The Committee for Skeptical Inquiry (CSI), formerly known as the Committee for the Scientific Investigation of Claims of the Paranormal (CSICOP), is a program within the U.S. non-profit organization Center for Inquiry (CFI), whose stated purpose is to "encourage the critical investigation of paranormal and fringe-science claims from a responsible, scientific point of view and disseminate factual information about the results of such inquiries to the scientific community and the public."[1] CSI was founded in 1976 by Paul Kurtz to counter what he regarded as an uncritical acceptance of, and support for, paranormal claims by both the media and society in general. Its philosophical position is one of scientific skepticism. CSI's fellows have included notable scientists, Nobel laureates, philosophers, psychologists, educators and authors.[2] It is headquartered in Amherst, New York.

History[edit]

The Banquet at the 1983 CSICOP Conference in Buffalo, NY

In the early 1970s, there was a significant upsurge of interest in the paranormal in the United States. This generated concern in some quarters, where it was seen as part of a growing tide of irrationalism.[3] In 1975 secular humanist philosopher and professor Paul Kurtz had previously initiated a statement, "Objections to Astrology," which was co-written with Bart Bok (lead author) and Lawrence E. Jerome, and endorsed by 186 scientists including 19 Nobel laureates and published in the AHA's newsletter The Humanist,[3] of which Kurtz was then editor. In addition, according to Kurtz, the statement was sent to every newspaper in the United States and Canada. The positive reaction to this statement encouraged Kurtz to invite "as many skeptical researchers as [he] could locate" to the 1976 conference with the aim of establishing a new organization dedicated to examining critically a wide range of paranormal claims.[4] Amongst those invited were Martin Gardner, Ray Hyman, James Randi, and Marcello Truzzi, all members of the Resources for the Scientific Evaluation of the Paranormal (RSEP), a fledgling group with objectives similar to those CSI would subsequently adopt.[3]

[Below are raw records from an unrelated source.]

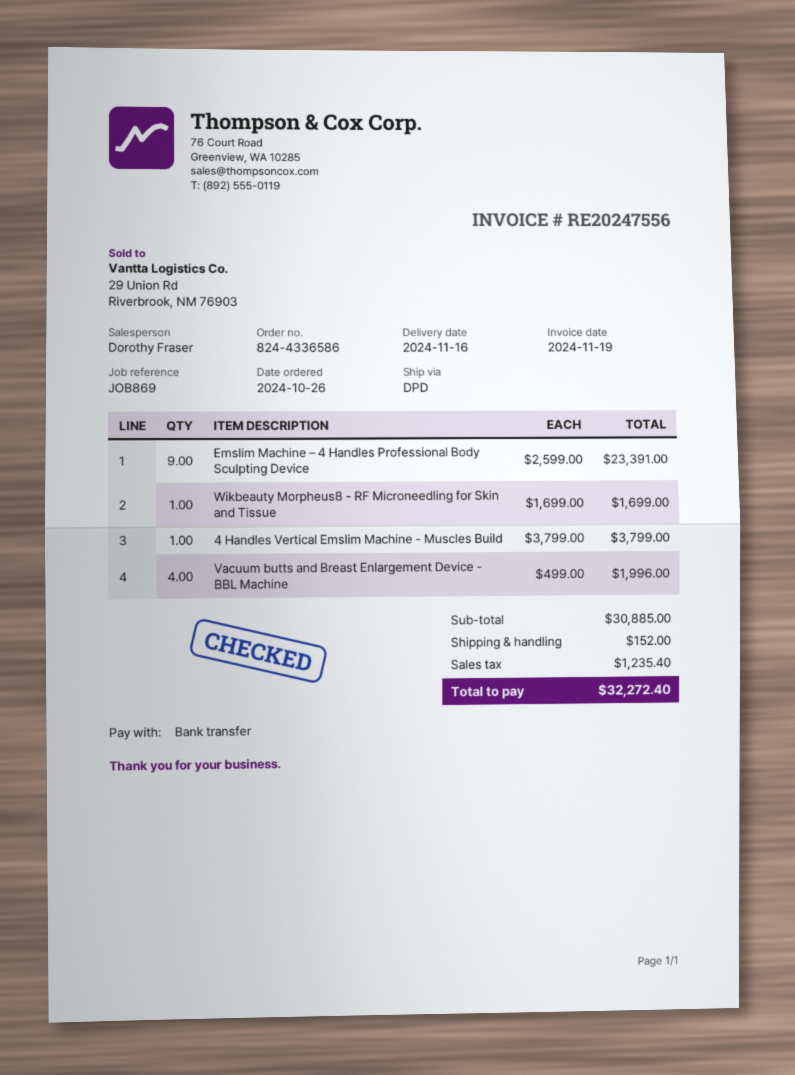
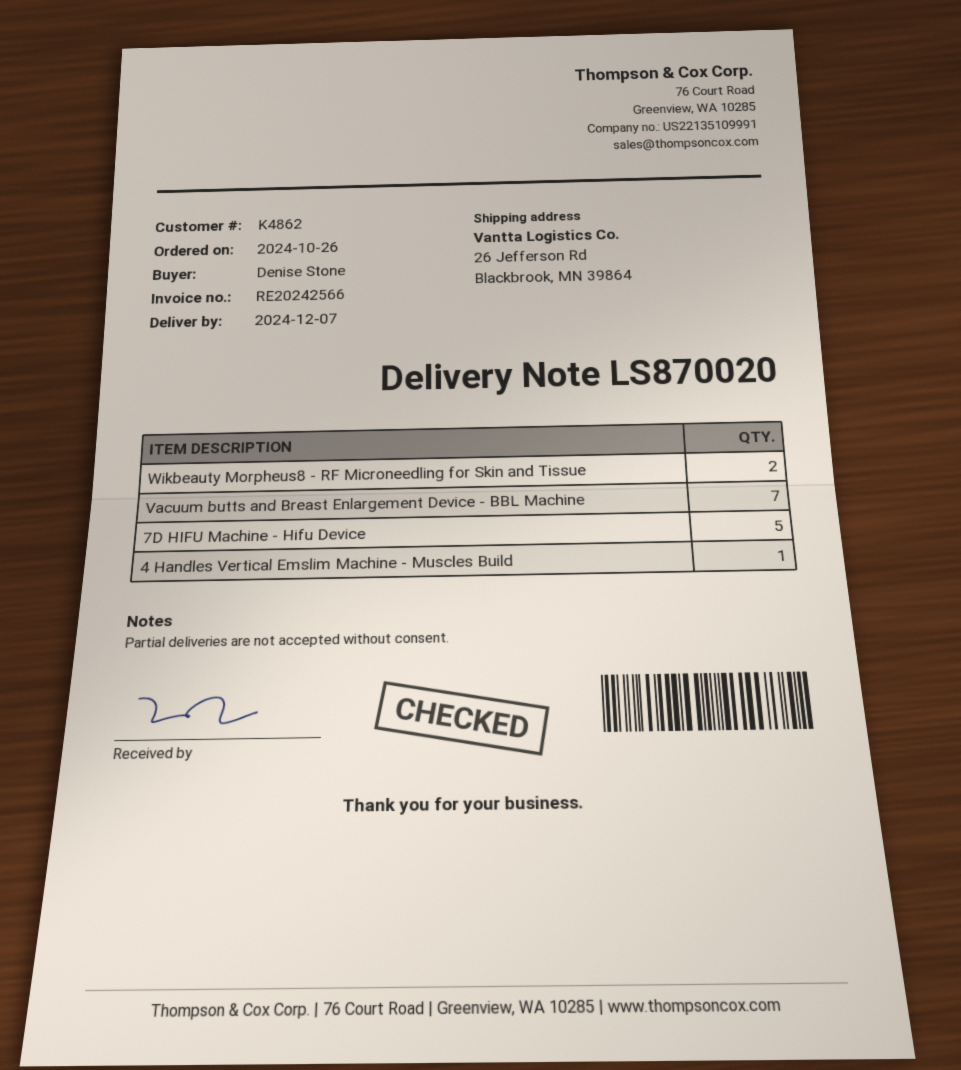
delivery date: 2024-11-16 -> 2024-12-07
invoice number: RE20247556 -> RE20242566
Emslim Machine – 4 Handles Professional Body Sculpting Device: 9 -> none
Wikbeauty Morpheus8 - RF Microneedling for Skin and Tissue: 1 -> 2
Vacuum butts and Breast Enlargement Device - BBL Machine: 4 -> 7
7D HIFU Machine - Hifu Device: none -> 5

RSEP disbanded and its members, along with others such as Carl Sagan, Isaac Asimov, B.F. Skinner, and Philip J. Klass joined Kurtz, Randi, Gardner and Hyman to form the Committee for Scientific Investigation of Claims of the Paranormal, or CSICOP.[5] Kurtz, Randi, Gardner and Hyman took seats on the executive board.[6] The organization was officially launched at a specially convened conference of the American Humanist Association (AHA) at the Amherst campus of the State University of New York at Buffalo on April 30 and May 1, 1976.[4] The organization would be funded with donations and sales of their magazine, Skeptical Inquirer.[6]

Name[edit]

Paul Kurtz was inspired by the Belgian Comité Para (founded in 1949), which full name was Comité Belge pour l'Investigation Scientifique des Phénomènes Réputés Paranormaux ("Belgian Committee for Scientific Investigation of Purported Paranormal Phenomena").[7] When the organization was formed in 1976, the original name proposed was "Committee for the Scientific Investigation of Claims of the Paranormal and Other Phenomena" which was shortened to "Committee for the Scientific Investigation of Claims of the Paranormal." The initial acronym, "CSICP" was difficult to pronounce and so was changed to "CSICOP." According to James Alcock, it was never intended to be "Psi Cop", a nickname that some of the group's detractors adopted.[8]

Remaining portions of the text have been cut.